** Directions for this task **
Reproduce the data exactly.

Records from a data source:
↓
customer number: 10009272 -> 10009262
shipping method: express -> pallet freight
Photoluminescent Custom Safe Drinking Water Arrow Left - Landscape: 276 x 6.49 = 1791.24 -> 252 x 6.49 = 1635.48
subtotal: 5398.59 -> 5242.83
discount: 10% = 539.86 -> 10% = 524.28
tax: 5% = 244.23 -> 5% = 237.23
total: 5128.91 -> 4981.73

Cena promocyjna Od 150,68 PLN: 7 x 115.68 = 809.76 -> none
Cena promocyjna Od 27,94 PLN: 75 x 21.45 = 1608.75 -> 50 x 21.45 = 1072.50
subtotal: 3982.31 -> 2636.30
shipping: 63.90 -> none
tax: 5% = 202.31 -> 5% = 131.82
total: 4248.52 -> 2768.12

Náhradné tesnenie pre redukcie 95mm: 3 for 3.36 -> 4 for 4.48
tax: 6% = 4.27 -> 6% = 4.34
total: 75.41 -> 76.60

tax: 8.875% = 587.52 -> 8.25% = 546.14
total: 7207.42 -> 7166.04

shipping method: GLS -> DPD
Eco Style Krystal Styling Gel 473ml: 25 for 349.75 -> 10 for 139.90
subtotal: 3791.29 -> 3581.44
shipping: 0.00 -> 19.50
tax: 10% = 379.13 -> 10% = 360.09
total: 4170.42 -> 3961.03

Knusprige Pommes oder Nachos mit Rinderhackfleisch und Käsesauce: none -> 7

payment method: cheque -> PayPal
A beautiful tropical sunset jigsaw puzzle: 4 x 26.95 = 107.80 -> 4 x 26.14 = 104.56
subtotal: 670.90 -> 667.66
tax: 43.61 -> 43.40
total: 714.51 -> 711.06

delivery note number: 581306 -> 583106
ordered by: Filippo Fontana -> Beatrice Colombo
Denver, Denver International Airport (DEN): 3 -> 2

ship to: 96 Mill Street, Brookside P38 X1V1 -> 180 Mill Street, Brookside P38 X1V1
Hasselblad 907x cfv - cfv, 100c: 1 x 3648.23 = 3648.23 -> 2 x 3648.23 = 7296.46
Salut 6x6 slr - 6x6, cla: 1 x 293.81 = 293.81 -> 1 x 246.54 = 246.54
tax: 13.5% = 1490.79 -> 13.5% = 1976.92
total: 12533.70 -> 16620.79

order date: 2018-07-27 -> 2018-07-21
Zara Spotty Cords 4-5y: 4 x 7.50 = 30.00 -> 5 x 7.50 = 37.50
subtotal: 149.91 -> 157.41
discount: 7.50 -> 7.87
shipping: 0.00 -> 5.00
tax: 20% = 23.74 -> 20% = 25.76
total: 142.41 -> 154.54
↑
** Answer for the task **
customer number: 10009272 -> 10009262
shipping method: express -> pallet freight
Photoluminescent Custom Safe Drinking Water Arrow Left - Landscape: 276 x 6.49 = 1791.24 -> 252 x 6.49 = 1635.48
subtotal: 5398.59 -> 5242.83
discount: 10% = 539.86 -> 10% = 524.28
tax: 5% = 244.23 -> 5% = 237.23
total: 5128.91 -> 4981.73

Cena promocyjna Od 150,68 PLN: 7 x 115.68 = 809.76 -> none
Cena promocyjna Od 27,94 PLN: 75 x 21.45 = 1608.75 -> 50 x 21.45 = 1072.50
subtotal: 3982.31 -> 2636.30
shipping: 63.90 -> none
tax: 5% = 202.31 -> 5% = 131.82
total: 4248.52 -> 2768.12

Náhradné tesnenie pre redukcie 95mm: 3 for 3.36 -> 4 for 4.48
tax: 6% = 4.27 -> 6% = 4.34
total: 75.41 -> 76.60

tax: 8.875% = 587.52 -> 8.25% = 546.14
total: 7207.42 -> 7166.04

shipping method: GLS -> DPD
Eco Style Krystal Styling Gel 473ml: 25 for 349.75 -> 10 for 139.90
subtotal: 3791.29 -> 3581.44
shipping: 0.00 -> 19.50
tax: 10% = 379.13 -> 10% = 360.09
total: 4170.42 -> 3961.03

Knusprige Pommes oder Nachos mit Rinderhackfleisch und Käsesauce: none -> 7

payment method: cheque -> PayPal
A beautiful tropical sunset jigsaw puzzle: 4 x 26.95 = 107.80 -> 4 x 26.14 = 104.56
subtotal: 670.90 -> 667.66
tax: 43.61 -> 43.40
total: 714.51 -> 711.06

delivery note number: 581306 -> 583106
ordered by: Filippo Fontana -> Beatrice Colombo
Denver, Denver International Airport (DEN): 3 -> 2

ship to: 96 Mill Street, Brookside P38 X1V1 -> 180 Mill Street, Brookside P38 X1V1
Hasselblad 907x cfv - cfv, 100c: 1 x 3648.23 = 3648.23 -> 2 x 3648.23 = 7296.46
Salut 6x6 slr - 6x6, cla: 1 x 293.81 = 293.81 -> 1 x 246.54 = 246.54
tax: 13.5% = 1490.79 -> 13.5% = 1976.92
total: 12533.70 -> 16620.79

order date: 2018-07-27 -> 2018-07-21
Zara Spotty Cords 4-5y: 4 x 7.50 = 30.00 -> 5 x 7.50 = 37.50
subtotal: 149.91 -> 157.41
discount: 7.50 -> 7.87
shipping: 0.00 -> 5.00
tax: 20% = 23.74 -> 20% = 25.76
total: 142.41 -> 154.54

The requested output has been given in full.